Dentro de esa hipocresía, por ejemplo, se llega a prohibir fumar en múltiples lugares y, ahora, con el coronavirus, hasta en la calle, pero ninguna administración renuncia a los ingresos tributarios que se derivan del impuesto sobre las labores del tabaco, que se reparten la Administración General del Estado (42% de la recaudación) y las Comunidades Autónomas (58% de la recaudación). Todas están encantadas de meter la mano en el bolsillo de los fumadores. Para ello, también encontrarán una justificación en gran parte hipócrita: dirán que con ese gravamen tratan de disuadir que fumen las personas, para que no enfermen, pero si de eso se tratase, y dado que la tendencia burocrática es la de prohibir (como decía el otro día), entonces que lo prohíban totalmente, de manera que renuncien a esa fuente de ingresos.
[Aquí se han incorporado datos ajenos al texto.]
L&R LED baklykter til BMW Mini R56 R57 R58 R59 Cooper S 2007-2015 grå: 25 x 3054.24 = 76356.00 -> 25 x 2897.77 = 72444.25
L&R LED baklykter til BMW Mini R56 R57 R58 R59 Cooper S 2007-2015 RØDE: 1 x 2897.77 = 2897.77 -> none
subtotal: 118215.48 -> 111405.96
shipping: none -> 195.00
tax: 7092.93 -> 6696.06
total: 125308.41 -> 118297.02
No lo hacen, ¿verdad? Ahí está la hipocresía.

Del mismo modo, decretan el cierre productivo, arruinando a muchas empresas y familias, imponen severas y cambiantes restricciones con los que los apuntillan, y se niegan a conceder condonaciones de impuestos, bajo el pretexto de que necesitan fondos para realizar actuaciones de gasto público para los necesitados. ¿Y no son necesitados todos los ciudadanos, todas las empresas a los que están llevando a la ruina? Y es que ahora utilizan el coronavirus para justificar futuros incrementos de impuestos y de gasto, de manera que al que disienta de ello le dirán que no tiene corazón, que sitúa la economía por encima de la salud, cuando, todo lo contrario, sin economía no hay sanidad y, por tanto, no hay salud.

En definitiva, es muy triste ver que el intervencionismo logra campar a sus anchas por la vida de los ciudadanos en España -y en gran parte del mundo-, haciéndoles ver, además, que hay que darle las gracias por preocuparse tanto de ellos, con esos servicios públicos de mala gestión y, por tanto, sobredimensionado gasto y escasos resultados, pero que el intervencionismo reviste como actuaciones sociales -aunque la mayoría no lo son- e impuestos confiscatorios que el intervencionismo camufla diciendo que los pagan “los ricos”.

Es necesario oponerse a esto, explicar a los ciudadanos que es necesario ofrecer una serie de servicios básicos desde el sector público, pero de manera eficiente y austera, y que la mejor manera de que todos los ciudadanos prosperen no es con una cartera de servicios muy amplia, muchos de los cuales no utilizan, sino con un gasto limitado y unos impuestos bajos que dinamicen la sociedad y permitan que se cree empleo, que es la mejor política social que existe, que, más allá de ser un eslogan, es la realidad, como muestra la experiencia cada vez que alguien se ha atrevido a aplicarla.